The genomic revolution, ushered in by the completion of the human genome project in 2003, promises to deepen our understanding of human life. Many scientists hope that by undertaking genomic sequencing of large swaths of the human population we will be able to shed light on such diverse areas as the history of the species, the conspiracy of environment with the genome, and the genetic idiosyncrasies of drug metabolism.
Encouraged by these prospects, large-scale genetic databases, or biobanks, were created worldwide to take advantage of the skyrocketing efficiency of high-throughput genomics techniques. Research universities, pharmaceutical companies, government organizations, and private corporations have launched initiatives to found repositories of biological samples, many of which exist as isolated silos contained within their respective institutions.
Some biobanks focus on a particular disease process or condition, such as breast cancer or inflammatory bowel disease. Others are prospective population-based collections that aim to uncover the peculiar predispositions of a specific ethnic or geographical group. For either project, biological material must be matched with clinical and ethnographic information, such as medical records and lifestyle information. And the larger the sample size, the greater the statistical power, and the wider the genomic and clinical variation. This has engendered a movement to liberalize the access to biobanks for research purposes.

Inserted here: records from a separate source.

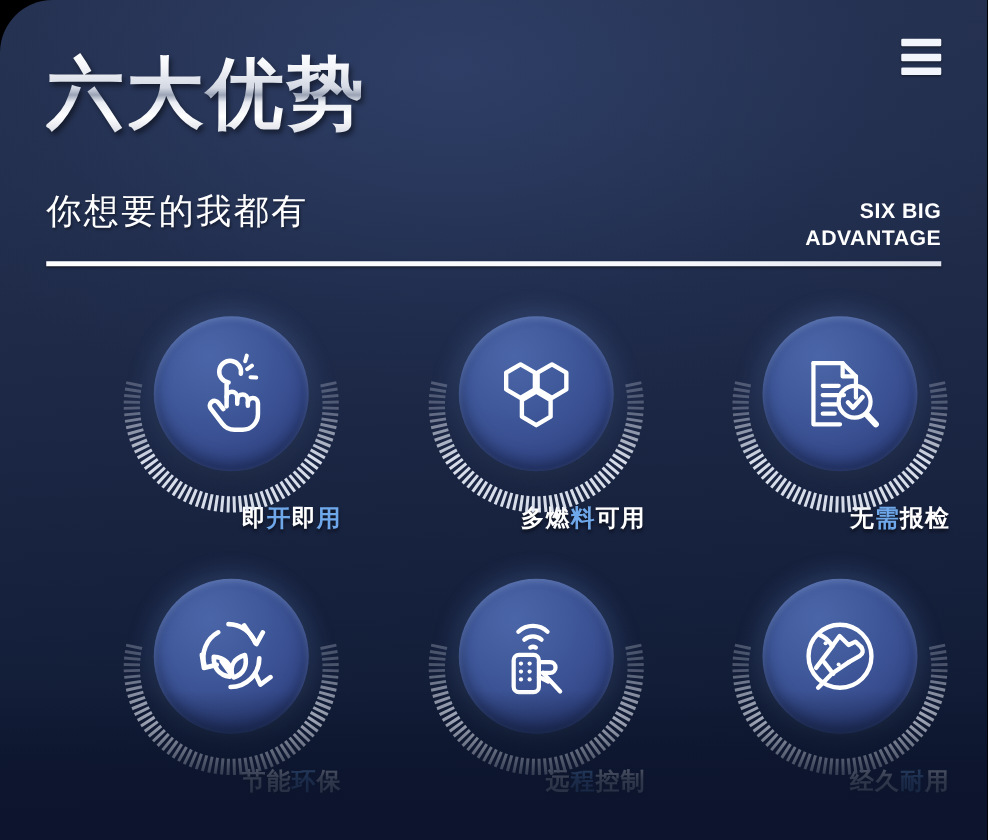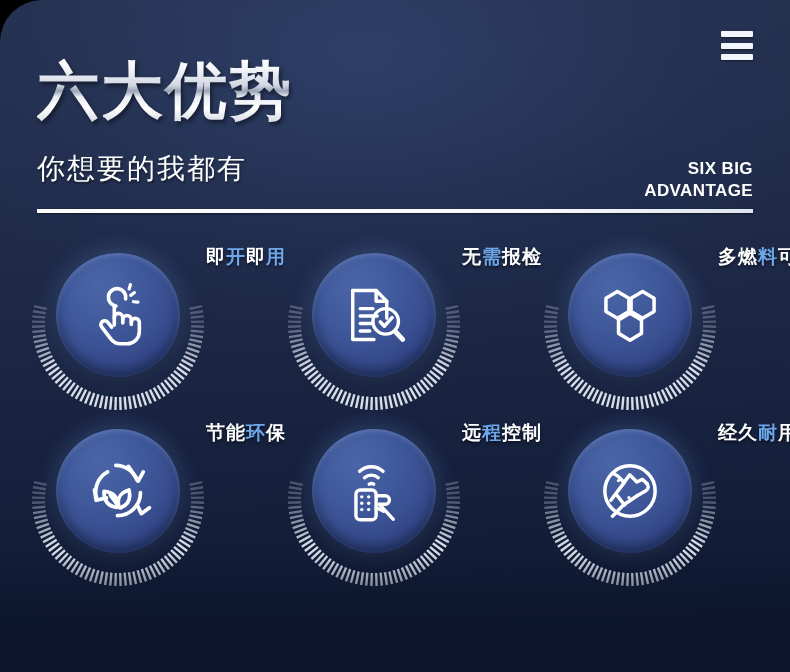--- a/index.html
+++ b/index.html
@@ -49,21 +49,21 @@
     width: 32px;
     height: 6px;
     background: #f2f5fb;
     border-radius: 1px;
     box-shadow: 0 1px 2px rgba(0,0,0,0.45);
   }
 
   .title {
     position: absolute;
     left: 37px;
-    top: 55px;
+    top: 40px;
     font-size: 62px;
     line-height: 72px;
     font-weight: bold;
     letter-spacing: 2px;
     background: linear-gradient(to bottom,
         #ffffff 0%, #f4f6fa 18%, #d3d8e3 42%,
         #9aa3b5 50%, #e8ebf2 58%, #ffffff 74%, #c9cedb 100%);
     -webkit-background-clip: text;
     background-clip: text;
     color: transparent;
@@ -111,21 +111,22 @@
     position: absolute;
     left: 30px;
     top: 236px;
     width: 730px;
     display: grid;
     grid-template-columns: repeat(3, 1fr);
     grid-row-gap: 18px;
   }
   .cell {
     display: flex;
-    align-items: flex-start;
+    flex-direction: column;
+    align-items: flex-end;
   }
   .dialwrap {
     position: relative;
     width: 176px;
     height: 158px;
     display: flex;
     align-items: flex-start;
     justify-content: center;
   }
   .ticks {
@@ -326,33 +327,29 @@
                 <line x1="173.0" y1="101.1" x2="160.2" y2="99.1" stroke="#e8edf8" stroke-width="2.4" stroke-linecap="butt" opacity="0.43"></line>
                 <line x1="173.6" y1="95.9" x2="160.7" y2="94.7" stroke="#e8edf8" stroke-width="2.4" stroke-linecap="butt" opacity="0.35"></line>
                 <line x1="174.0" y1="90.7" x2="161.0" y2="90.3" stroke="#e8edf8" stroke-width="2.4" stroke-linecap="butt" opacity="0.28"></line>
                 <line x1="174.0" y1="85.6" x2="161.0" y2="85.9" stroke="#e8edf8" stroke-width="2.4" stroke-linecap="butt" opacity="0.26"></line>
                 <line x1="173.7" y1="80.4" x2="160.7" y2="81.5" stroke="#e8edf8" stroke-width="2.4" stroke-linecap="butt" opacity="0.26"></line>
                 <line x1="173.0" y1="75.2" x2="160.2" y2="77.2" stroke="#e8edf8" stroke-width="2.4" stroke-linecap="butt" opacity="0.26"></line>
                 <line x1="172.1" y1="70.1" x2="159.4" y2="72.8" stroke="#e8edf8" stroke-width="2.4" stroke-linecap="butt" opacity="0.26"></line>
               </svg></div>
             <div class="circle">
               <span>
-    <svg width="68" height="68" viewBox="0 0 64 64" fill="none" stroke="#ffffff" stroke-width="3.2" stroke-linecap="round" stroke-linejoin="round">
-      <path d="M12 9h22l10 10v16"></path>
-      <path d="M12 9v46h20"></path>
-      <path d="M34 9v10h10"></path>
-      <path d="M19 26h12M19 33h16M19 40h12M19 47h9"></path>
-      <circle cx="43" cy="38" r="12"></circle>
-      <path d="M38 38.5l3.8 4 7.2-8" stroke-width="3.4"></path>
-      <path d="M52 47.5 59 55" stroke-width="4.6"></path>
+    <svg width="70" height="70" viewBox="0 0 64 64" fill="none" stroke="#ffffff" stroke-width="3.2" stroke-linejoin="round">
+      <path d="M20.5 10.5 31 16.6v12.2L20.5 35 10 28.8V16.6z"></path>
+      <path d="M43.5 10.5 54 16.6v12.2L43.5 35 33 28.8V16.6z"></path>
+      <path d="M32 30.5 42.5 36.6v12.2L32 55 21.5 48.8V36.6z"></path>
     </svg>
               </span>
             </div>
           </div>
-          <div class="label"><span class="w">无</span><span class="b">需</span><span class="w">报</span><span class="w">检</span></div>
+          <div class="label"><span class="w">多</span><span class="w">燃</span><span class="b">料</span><span class="w">可</span><span class="w">用</span></div>
         </div>
         <div class="cell">
           <div class="dialwrap">
             <div class="ticks"><svg viewBox="0 0 176 176" width="176" height="176">
                 <line x1="3.9" y1="70.1" x2="16.6" y2="72.8" stroke="#e8edf8" stroke-width="2.4" stroke-linecap="butt" opacity="0.26"></line>
                 <line x1="3.0" y1="75.2" x2="15.8" y2="77.2" stroke="#e8edf8" stroke-width="2.4" stroke-linecap="butt" opacity="0.26"></line>
                 <line x1="2.3" y1="80.4" x2="15.3" y2="81.5" stroke="#e8edf8" stroke-width="2.4" stroke-linecap="butt" opacity="0.26"></line>
                 <line x1="2.0" y1="85.6" x2="15.0" y2="85.9" stroke="#e8edf8" stroke-width="2.4" stroke-linecap="butt" opacity="0.26"></line>
                 <line x1="2.0" y1="90.7" x2="15.0" y2="90.3" stroke="#e8edf8" stroke-width="2.4" stroke-linecap="butt" opacity="0.28"></line>
                 <line x1="2.4" y1="95.9" x2="15.3" y2="94.7" stroke="#e8edf8" stroke-width="2.4" stroke-linecap="butt" opacity="0.35"></line>
@@ -406,29 +403,33 @@
                 <line x1="173.0" y1="101.1" x2="160.2" y2="99.1" stroke="#e8edf8" stroke-width="2.4" stroke-linecap="butt" opacity="0.43"></line>
                 <line x1="173.6" y1="95.9" x2="160.7" y2="94.7" stroke="#e8edf8" stroke-width="2.4" stroke-linecap="butt" opacity="0.35"></line>
                 <line x1="174.0" y1="90.7" x2="161.0" y2="90.3" stroke="#e8edf8" stroke-width="2.4" stroke-linecap="butt" opacity="0.28"></line>
                 <line x1="174.0" y1="85.6" x2="161.0" y2="85.9" stroke="#e8edf8" stroke-width="2.4" stroke-linecap="butt" opacity="0.26"></line>
                 <line x1="173.7" y1="80.4" x2="160.7" y2="81.5" stroke="#e8edf8" stroke-width="2.4" stroke-linecap="butt" opacity="0.26"></line>
                 <line x1="173.0" y1="75.2" x2="160.2" y2="77.2" stroke="#e8edf8" stroke-width="2.4" stroke-linecap="butt" opacity="0.26"></line>
                 <line x1="172.1" y1="70.1" x2="159.4" y2="72.8" stroke="#e8edf8" stroke-width="2.4" stroke-linecap="butt" opacity="0.26"></line>
               </svg></div>
             <div class="circle">
               <span>
-    <svg width="70" height="70" viewBox="0 0 64 64" fill="none" stroke="#ffffff" stroke-width="3.2" stroke-linejoin="round">
-      <path d="M20.5 10.5 31 16.6v12.2L20.5 35 10 28.8V16.6z"></path>
-      <path d="M43.5 10.5 54 16.6v12.2L43.5 35 33 28.8V16.6z"></path>
-      <path d="M32 30.5 42.5 36.6v12.2L32 55 21.5 48.8V36.6z"></path>
+    <svg width="68" height="68" viewBox="0 0 64 64" fill="none" stroke="#ffffff" stroke-width="3.2" stroke-linecap="round" stroke-linejoin="round">
+      <path d="M12 9h22l10 10v16"></path>
+      <path d="M12 9v46h20"></path>
+      <path d="M34 9v10h10"></path>
+      <path d="M19 26h12M19 33h16M19 40h12M19 47h9"></path>
+      <circle cx="43" cy="38" r="12"></circle>
+      <path d="M38 38.5l3.8 4 7.2-8" stroke-width="3.4"></path>
+      <path d="M52 47.5 59 55" stroke-width="4.6"></path>
     </svg>
               </span>
             </div>
           </div>
-          <div class="label"><span class="w">多</span><span class="w">燃</span><span class="b">料</span><span class="w">可</span><span class="w">用</span></div>
+          <div class="label"><span class="w">无</span><span class="b">需</span><span class="w">报</span><span class="w">检</span></div>
         </div>
         <div class="cell">
           <div class="dialwrap">
             <div class="ticks"><svg viewBox="0 0 176 176" width="176" height="176">
                 <line x1="3.9" y1="70.1" x2="16.6" y2="72.8" stroke="#e8edf8" stroke-width="2.4" stroke-linecap="butt" opacity="0.26"></line>
                 <line x1="3.0" y1="75.2" x2="15.8" y2="77.2" stroke="#e8edf8" stroke-width="2.4" stroke-linecap="butt" opacity="0.26"></line>
                 <line x1="2.3" y1="80.4" x2="15.3" y2="81.5" stroke="#e8edf8" stroke-width="2.4" stroke-linecap="butt" opacity="0.26"></line>
                 <line x1="2.0" y1="85.6" x2="15.0" y2="85.9" stroke="#e8edf8" stroke-width="2.4" stroke-linecap="butt" opacity="0.26"></line>
                 <line x1="2.0" y1="90.7" x2="15.0" y2="90.3" stroke="#e8edf8" stroke-width="2.4" stroke-linecap="butt" opacity="0.28"></line>
                 <line x1="2.4" y1="95.9" x2="15.3" y2="94.7" stroke="#e8edf8" stroke-width="2.4" stroke-linecap="butt" opacity="0.35"></line>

A leader in this area is the Global Alliance for Genomics and Health, an international, nonprofit alliance based in Toronto, Canada, which has called for a framework to facilitate responsible and effective data-sharing among independent “siloed” databases. They have put forward an open-ended approach, known as the “Beacon Project,” to simplify and standardize the means of sharing biomedical data via the internet.1 One problem for this project is the ethics of large-scale genomics research.

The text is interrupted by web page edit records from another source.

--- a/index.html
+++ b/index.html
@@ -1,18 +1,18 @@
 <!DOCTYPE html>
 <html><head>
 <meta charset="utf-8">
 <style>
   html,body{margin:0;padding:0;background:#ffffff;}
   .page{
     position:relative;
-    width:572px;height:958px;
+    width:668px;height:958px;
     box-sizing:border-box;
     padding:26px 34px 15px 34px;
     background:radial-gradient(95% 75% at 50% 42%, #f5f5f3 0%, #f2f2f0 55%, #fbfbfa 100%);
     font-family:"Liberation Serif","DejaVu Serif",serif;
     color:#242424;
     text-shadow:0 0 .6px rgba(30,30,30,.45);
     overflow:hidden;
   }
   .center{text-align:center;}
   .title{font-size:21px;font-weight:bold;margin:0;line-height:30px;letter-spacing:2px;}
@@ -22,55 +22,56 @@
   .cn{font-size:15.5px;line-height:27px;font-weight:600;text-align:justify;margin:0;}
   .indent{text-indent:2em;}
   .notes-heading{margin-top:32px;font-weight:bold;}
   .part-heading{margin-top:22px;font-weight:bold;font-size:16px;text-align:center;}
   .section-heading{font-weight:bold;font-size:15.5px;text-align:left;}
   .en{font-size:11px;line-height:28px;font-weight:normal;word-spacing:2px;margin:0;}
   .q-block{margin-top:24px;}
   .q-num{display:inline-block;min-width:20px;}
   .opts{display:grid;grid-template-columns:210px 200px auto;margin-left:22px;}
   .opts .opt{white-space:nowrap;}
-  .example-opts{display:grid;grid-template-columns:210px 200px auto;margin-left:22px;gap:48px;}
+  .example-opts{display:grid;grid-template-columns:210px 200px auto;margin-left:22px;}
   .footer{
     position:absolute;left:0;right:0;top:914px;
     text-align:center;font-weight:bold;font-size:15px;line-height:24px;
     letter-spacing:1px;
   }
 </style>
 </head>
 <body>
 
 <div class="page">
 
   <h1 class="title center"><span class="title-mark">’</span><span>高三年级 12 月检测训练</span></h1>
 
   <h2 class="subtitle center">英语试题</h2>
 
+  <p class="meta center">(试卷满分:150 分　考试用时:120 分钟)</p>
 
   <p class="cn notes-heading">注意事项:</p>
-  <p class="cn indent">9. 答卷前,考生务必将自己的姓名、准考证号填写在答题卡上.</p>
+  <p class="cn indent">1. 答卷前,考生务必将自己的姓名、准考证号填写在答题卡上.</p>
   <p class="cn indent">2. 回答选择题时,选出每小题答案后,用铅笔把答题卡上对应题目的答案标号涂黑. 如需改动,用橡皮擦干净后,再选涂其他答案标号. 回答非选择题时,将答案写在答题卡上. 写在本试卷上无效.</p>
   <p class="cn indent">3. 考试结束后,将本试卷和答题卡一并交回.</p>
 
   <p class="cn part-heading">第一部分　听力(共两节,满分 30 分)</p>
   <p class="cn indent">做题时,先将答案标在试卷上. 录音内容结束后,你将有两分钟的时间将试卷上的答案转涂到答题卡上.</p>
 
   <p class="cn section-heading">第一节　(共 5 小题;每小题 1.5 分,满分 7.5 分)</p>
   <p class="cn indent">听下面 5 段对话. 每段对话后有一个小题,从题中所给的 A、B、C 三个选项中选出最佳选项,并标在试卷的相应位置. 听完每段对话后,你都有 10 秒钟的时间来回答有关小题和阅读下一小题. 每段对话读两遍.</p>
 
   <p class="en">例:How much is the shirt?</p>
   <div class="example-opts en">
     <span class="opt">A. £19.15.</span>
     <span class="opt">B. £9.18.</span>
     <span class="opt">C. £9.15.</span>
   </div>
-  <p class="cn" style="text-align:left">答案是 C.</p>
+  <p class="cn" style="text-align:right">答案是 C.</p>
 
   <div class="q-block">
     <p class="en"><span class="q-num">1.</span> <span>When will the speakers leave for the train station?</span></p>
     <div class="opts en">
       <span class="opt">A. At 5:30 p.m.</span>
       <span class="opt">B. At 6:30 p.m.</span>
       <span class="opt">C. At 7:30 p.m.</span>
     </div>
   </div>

As biobanks proliferate, the ethical challenges loom large, with concerns that extend beyond the traditional domain of research ethics. These have been addressed by governing organizations, both national and international, but no consensus has been reached.2
Problems related to informed consent typically top the list. Consent is an intuitive concept meant to respect the right of the person over his or her bodily material and genetic information, and there are a number of novel complications with genomic research.3,4 For example, not all future uses of the data are known at the time of consent. Advances in technology, biology, and medicine continually open new realms of research, often in unexpected ways.

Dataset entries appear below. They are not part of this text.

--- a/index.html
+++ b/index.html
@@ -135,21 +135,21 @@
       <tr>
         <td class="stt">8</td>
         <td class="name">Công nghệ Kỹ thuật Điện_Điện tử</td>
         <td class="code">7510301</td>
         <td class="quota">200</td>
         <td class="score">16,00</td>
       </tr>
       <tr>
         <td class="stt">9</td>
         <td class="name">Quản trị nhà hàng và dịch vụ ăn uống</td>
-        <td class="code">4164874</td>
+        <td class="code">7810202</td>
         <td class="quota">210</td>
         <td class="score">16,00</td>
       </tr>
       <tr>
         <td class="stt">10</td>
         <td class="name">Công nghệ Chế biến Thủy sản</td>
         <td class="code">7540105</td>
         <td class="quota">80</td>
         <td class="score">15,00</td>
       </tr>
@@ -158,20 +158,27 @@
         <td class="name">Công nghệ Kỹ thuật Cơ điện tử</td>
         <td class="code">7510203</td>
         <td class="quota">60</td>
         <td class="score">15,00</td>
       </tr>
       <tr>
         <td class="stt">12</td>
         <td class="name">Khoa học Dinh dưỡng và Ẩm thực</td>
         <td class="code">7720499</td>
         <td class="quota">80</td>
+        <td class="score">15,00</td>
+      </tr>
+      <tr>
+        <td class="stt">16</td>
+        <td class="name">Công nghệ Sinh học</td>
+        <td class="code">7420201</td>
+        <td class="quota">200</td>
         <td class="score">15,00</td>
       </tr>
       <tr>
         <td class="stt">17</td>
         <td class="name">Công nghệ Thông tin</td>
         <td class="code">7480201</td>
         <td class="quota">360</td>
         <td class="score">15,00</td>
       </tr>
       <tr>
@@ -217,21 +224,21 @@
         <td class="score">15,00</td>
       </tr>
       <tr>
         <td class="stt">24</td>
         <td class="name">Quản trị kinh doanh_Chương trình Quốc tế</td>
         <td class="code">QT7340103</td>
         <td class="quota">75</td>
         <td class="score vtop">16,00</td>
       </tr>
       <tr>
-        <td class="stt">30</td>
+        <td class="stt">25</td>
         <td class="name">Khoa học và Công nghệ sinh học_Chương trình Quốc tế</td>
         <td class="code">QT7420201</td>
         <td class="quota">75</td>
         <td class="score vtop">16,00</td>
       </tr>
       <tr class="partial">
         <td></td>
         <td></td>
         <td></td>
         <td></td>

Limiting the use of biological material to the terms of consent from a bygone era, however, seems to be excessively restrictive, precluding the use of extremely valuable and irreplaceable material. Yet returning to the individual that donated material for biomedical research each time a new use is identified is wholly impractical in most cases. The “opt-out” option turns a blind eye to the issue of consent: a practical stop-gap to a thorny problem.
Another issue pertains to safe-guarding the sensitive genetic and clinical information critical to the biobanking enterprise. The genome is a well of powerful information. It can reveal predispositions to mortal conditions for the individual and his or her children. It can disclose secrets about the individual’s heritage. It also contains information that cannot be deciphered with today’s technology that may be considered sensitive in the future. The potential for misuse is high simply because the data are so revealing and poorly understood.